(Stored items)
Start of Block

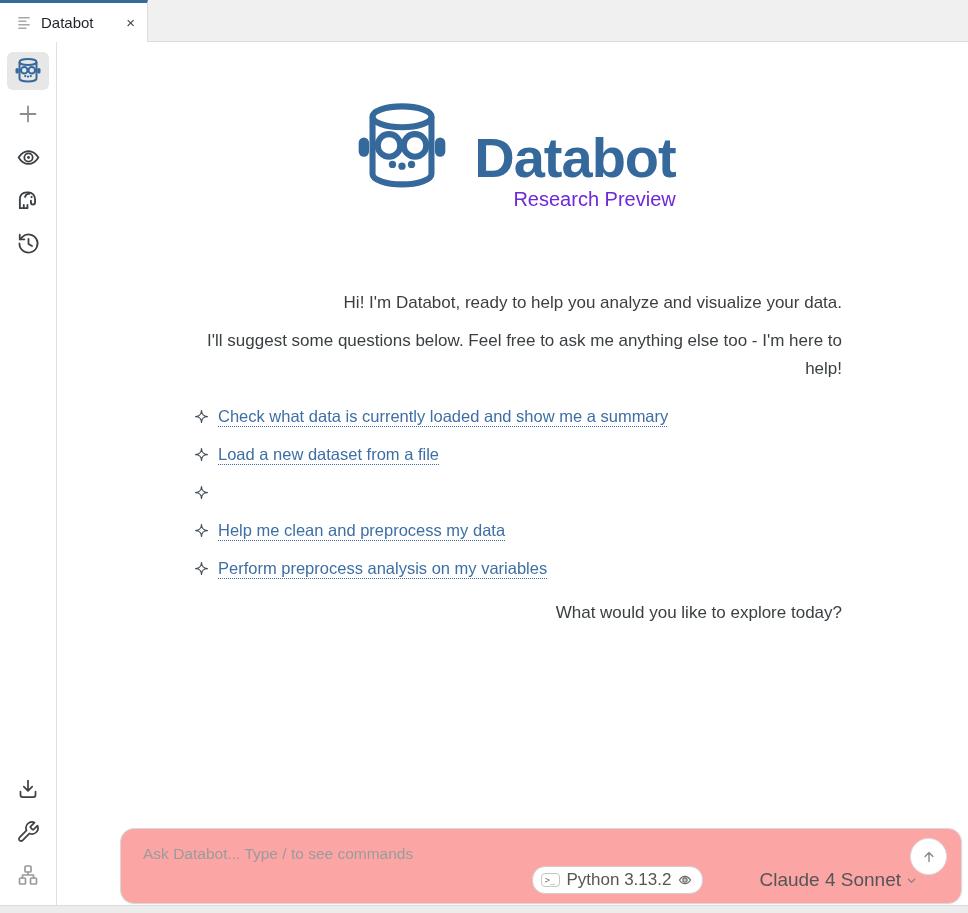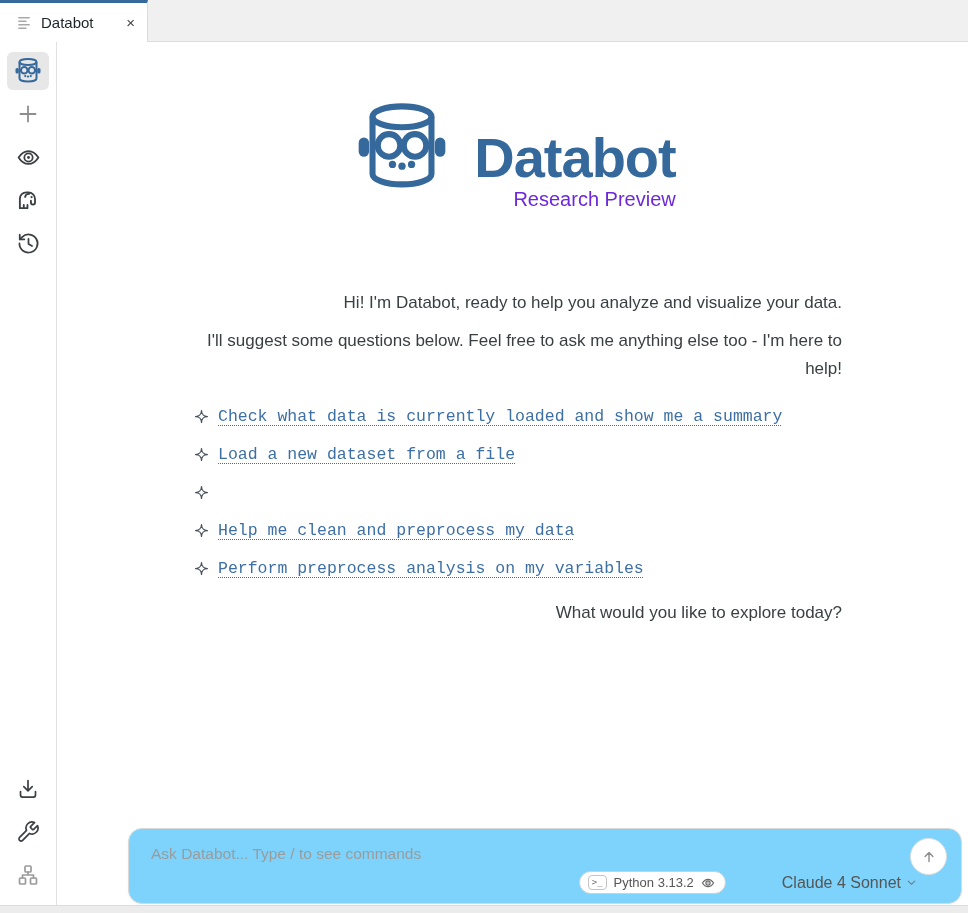--- a/index.html
+++ b/index.html
@@ -58,35 +58,34 @@
   .logo-title {
     font-size:56px; font-weight:bold; color:#36699b;
     letter-spacing:-1px; line-height:1.0;
   }
   .logo-subtitle { font-size:20px; color:#6d28d9; margin-top:2px; }
 
   
   .chat { margin-top:78px; font-size:17px; line-height:1.65; color:#3a3f42;text-align:right; }
   .chat p { margin-bottom:10px; }
   .suggestions { list-style:none; margin:14px 0 10px 0; }
-  .suggestions li { display:flex; align-items:center; gap:9px; height:38px; padding-left:10px;font-family:Liberation Mono, monospace; }
+  .suggestions li { display:flex; align-items:center; gap:9px; height:38px; padding-left:10px; }
   .sparkle { width:15px; height:15px; flex:none; }
   .suggestion-link {
     color:#3d6fa5; font-size:16.5px; cursor:pointer;
     text-decoration:underline dotted; text-decoration-thickness:1px;
     text-underline-offset:4px; text-decoration-color:#3d6fa5;
   }
   .closing { margin-top:12px;margin-left:35px; }
 
   
   .composer {
     position:absolute; left:62px; right:6px; top:786px; height:76px;
-    background:#7dd3fc; border:1px solid #d9d9d9; border-radius:14px;
+    background:#fca5a5; border:1px solid #d9d9d9; border-radius:14px;
     box-shadow:0 1px 3px rgba(0,0,0,0.04);
-    margin-left:8px;
   }
   .composer-input {
     position:absolute; top:6px; left:6px; right:64px; height:38px;
     border:none; outline:none; font-size:15.5px; padding:0 16px;
     font-family:inherit; color:#333; background:transparent;
   }
   .composer-input::placeholder { color:#9b9b9b; }
   .send-btn {
     position:absolute; top:9px; right:14px; width:37px; height:37px;
     border-radius:50%; border:1px solid #dedede; background:#fff;
@@ -99,23 +98,23 @@
   .runtime-pill {
     display:flex; align-items:center; gap:7px;
     border:1px solid #cfcfcf; border-radius:13px;
     padding:3px 10px 3px 8px; cursor:pointer; background:#fff;
   }
   .prompt-chip {
     font-family:"DejaVu Sans Mono","Liberation Mono",monospace;
     font-size:9px; color:#777; border:1px solid #c4c4c4;
     border-radius:4px; padding:1px 3px; line-height:1.2;
   }
-  .runtime-label { font-size:13px; color:#555; }
+  .runtime-label { font-size:17px; color:#555; }
   .model-select { display:flex; align-items:center; gap:5px; cursor:pointer; }
-  .model-label { font-size:16px; color:#555; }
+  .model-label { font-size:19px; color:#555; }
 
   
   .bottom-strip {
     position:absolute; left:0; right:0; bottom:0; height:8px;
     background:#ececec; border-top:1px solid #dcdcdc;
   }
 </style>
 </head>
 <body>
 

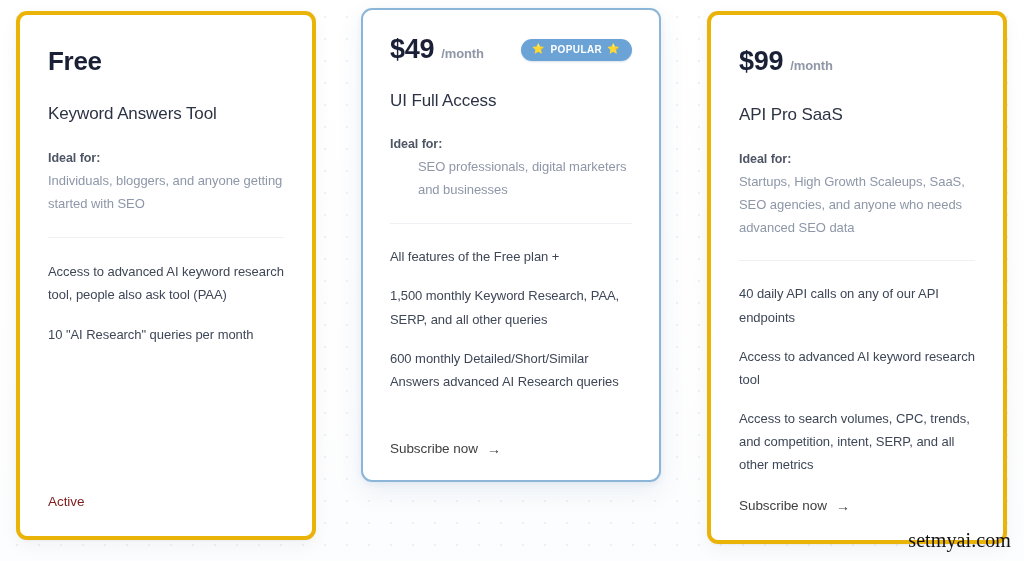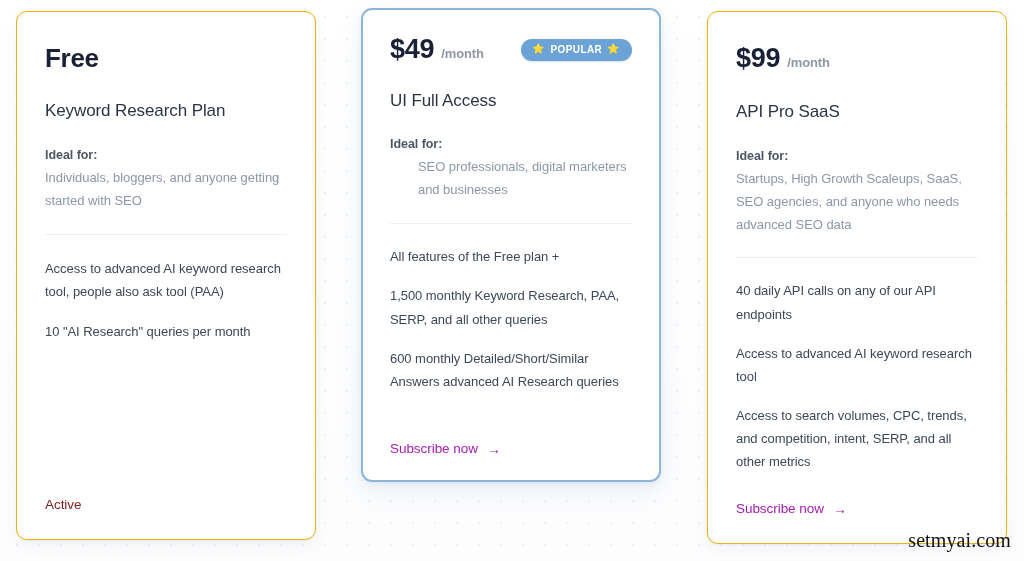--- a/index.html
+++ b/index.html
@@ -40,21 +40,21 @@
     position: absolute;
     inset: 0;
     z-index: 2;
   }
 
   .card {
     position: absolute;
     box-sizing: border-box;
     background: #ffffff;
     border-radius: 11px;
-    border: 1px solid #eab308;
+    border: 4px solid #eab308;
     box-shadow: 0 1px 2px rgba(18,28,45,.045),
                 0 6px 18px rgba(18,28,45,.045);
     padding: 0 28px;
   }
 
   .card--free    { left: 16px;  top: 11px; width: 300px; height: 529px; }
   .card--popular {
     left: 361px; top: 8px; width: 300px; height: 474px;
     border: 2px solid #8cb6d8;
     box-shadow: 0 2px 6px rgba(40,90,150,.07),
@@ -148,21 +148,21 @@
     position: absolute;
     left: 28px;
     bottom: 26px;
   }
   .card--popular .card-foot { left: 27px; bottom: 23px; }
   .cta {
     display: inline-flex;
     align-items: center;
     gap: 9px;
     font-size: 13.5px;
-    color: #a21caf;
+    color: #404040;
     text-decoration: none;
     letter-spacing: -.05px;
     cursor: pointer;
   }
   .cta .arrow { font-size: 14px; line-height: 1; }
   .cta--active { color: #7f1d1d; cursor: default; }
 
   
   #watermark {
     position: absolute;
@@ -185,21 +185,21 @@
 <div id="cards">
 
   <div class="card card--free">
     <div class="card-head" style="margin-top:33px;">
       <div class="price-row">
         <span class="price price--free">Free</span>
         <span class="period"></span>
       </div>
     </div>
 
-    <div class="plan-name" style="margin-top:30px;">Keyword Research Plan</div>
+    <div class="plan-name" style="margin-top:30px;">Keyword Answers Tool</div>
 
     <div style="margin-top:27px;">
       <div class="ideal-label">Ideal for:</div>
       <div class="ideal-text" style="margin-top:4px;">Individuals, bloggers, and anyone getting started with SEO</div>
     </div>
 
     <hr class="divider" style="margin-top:22px;">
 
     <div class="features" style="margin-top:22px;">
       <div class="feature">Access to advanced AI keyword research tool, people also ask tool (PAA)</div>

End of Block

■ What to produce
Every entry above should be written out again verbatim, with no pictures included.

■ Exercise result
--- a/index.html
+++ b/index.html
@@ -58,35 +58,34 @@
   .logo-title {
     font-size:56px; font-weight:bold; color:#36699b;
     letter-spacing:-1px; line-height:1.0;
   }
   .logo-subtitle { font-size:20px; color:#6d28d9; margin-top:2px; }
 
   
   .chat { margin-top:78px; font-size:17px; line-height:1.65; color:#3a3f42;text-align:right; }
   .chat p { margin-bottom:10px; }
   .suggestions { list-style:none; margin:14px 0 10px 0; }
-  .suggestions li { display:flex; align-items:center; gap:9px; height:38px; padding-left:10px;font-family:Liberation Mono, monospace; }
+  .suggestions li { display:flex; align-items:center; gap:9px; height:38px; padding-left:10px; }
   .sparkle { width:15px; height:15px; flex:none; }
   .suggestion-link {
     color:#3d6fa5; font-size:16.5px; cursor:pointer;
     text-decoration:underline dotted; text-decoration-thickness:1px;
     text-underline-offset:4px; text-decoration-color:#3d6fa5;
   }
   .closing { margin-top:12px;margin-left:35px; }
 
   
   .composer {
     position:absolute; left:62px; right:6px; top:786px; height:76px;
-    background:#7dd3fc; border:1px solid #d9d9d9; border-radius:14px;
+    background:#fca5a5; border:1px solid #d9d9d9; border-radius:14px;
     box-shadow:0 1px 3px rgba(0,0,0,0.04);
-    margin-left:8px;
   }
   .composer-input {
     position:absolute; top:6px; left:6px; right:64px; height:38px;
     border:none; outline:none; font-size:15.5px; padding:0 16px;
     font-family:inherit; color:#333; background:transparent;
   }
   .composer-input::placeholder { color:#9b9b9b; }
   .send-btn {
     position:absolute; top:9px; right:14px; width:37px; height:37px;
     border-radius:50%; border:1px solid #dedede; background:#fff;
@@ -99,23 +98,23 @@
   .runtime-pill {
     display:flex; align-items:center; gap:7px;
     border:1px solid #cfcfcf; border-radius:13px;
     padding:3px 10px 3px 8px; cursor:pointer; background:#fff;
   }
   .prompt-chip {
     font-family:"DejaVu Sans Mono","Liberation Mono",monospace;
     font-size:9px; color:#777; border:1px solid #c4c4c4;
     border-radius:4px; padding:1px 3px; line-height:1.2;
   }
-  .runtime-label { font-size:13px; color:#555; }
+  .runtime-label { font-size:17px; color:#555; }
   .model-select { display:flex; align-items:center; gap:5px; cursor:pointer; }
-  .model-label { font-size:16px; color:#555; }
+  .model-label { font-size:19px; color:#555; }
 
   
   .bottom-strip {
     position:absolute; left:0; right:0; bottom:0; height:8px;
     background:#ececec; border-top:1px solid #dcdcdc;
   }
 </style>
 </head>
 <body>
 

--- a/index.html
+++ b/index.html
@@ -40,21 +40,21 @@
     position: absolute;
     inset: 0;
     z-index: 2;
   }
 
   .card {
     position: absolute;
     box-sizing: border-box;
     background: #ffffff;
     border-radius: 11px;
-    border: 1px solid #eab308;
+    border: 4px solid #eab308;
     box-shadow: 0 1px 2px rgba(18,28,45,.045),
                 0 6px 18px rgba(18,28,45,.045);
     padding: 0 28px;
   }
 
   .card--free    { left: 16px;  top: 11px; width: 300px; height: 529px; }
   .card--popular {
     left: 361px; top: 8px; width: 300px; height: 474px;
     border: 2px solid #8cb6d8;
     box-shadow: 0 2px 6px rgba(40,90,150,.07),
@@ -148,21 +148,21 @@
     position: absolute;
     left: 28px;
     bottom: 26px;
   }
   .card--popular .card-foot { left: 27px; bottom: 23px; }
   .cta {
     display: inline-flex;
     align-items: center;
     gap: 9px;
     font-size: 13.5px;
-    color: #a21caf;
+    color: #404040;
     text-decoration: none;
     letter-spacing: -.05px;
     cursor: pointer;
   }
   .cta .arrow { font-size: 14px; line-height: 1; }
   .cta--active { color: #7f1d1d; cursor: default; }
 
   
   #watermark {
     position: absolute;
@@ -185,21 +185,21 @@
 <div id="cards">
 
   <div class="card card--free">
     <div class="card-head" style="margin-top:33px;">
       <div class="price-row">
         <span class="price price--free">Free</span>
         <span class="period"></span>
       </div>
     </div>
 
-    <div class="plan-name" style="margin-top:30px;">Keyword Research Plan</div>
+    <div class="plan-name" style="margin-top:30px;">Keyword Answers Tool</div>
 
     <div style="margin-top:27px;">
       <div class="ideal-label">Ideal for:</div>
       <div class="ideal-text" style="margin-top:4px;">Individuals, bloggers, and anyone getting started with SEO</div>
     </div>
 
     <hr class="divider" style="margin-top:22px;">
 
     <div class="features" style="margin-top:22px;">
       <div class="feature">Access to advanced AI keyword research tool, people also ask tool (PAA)</div>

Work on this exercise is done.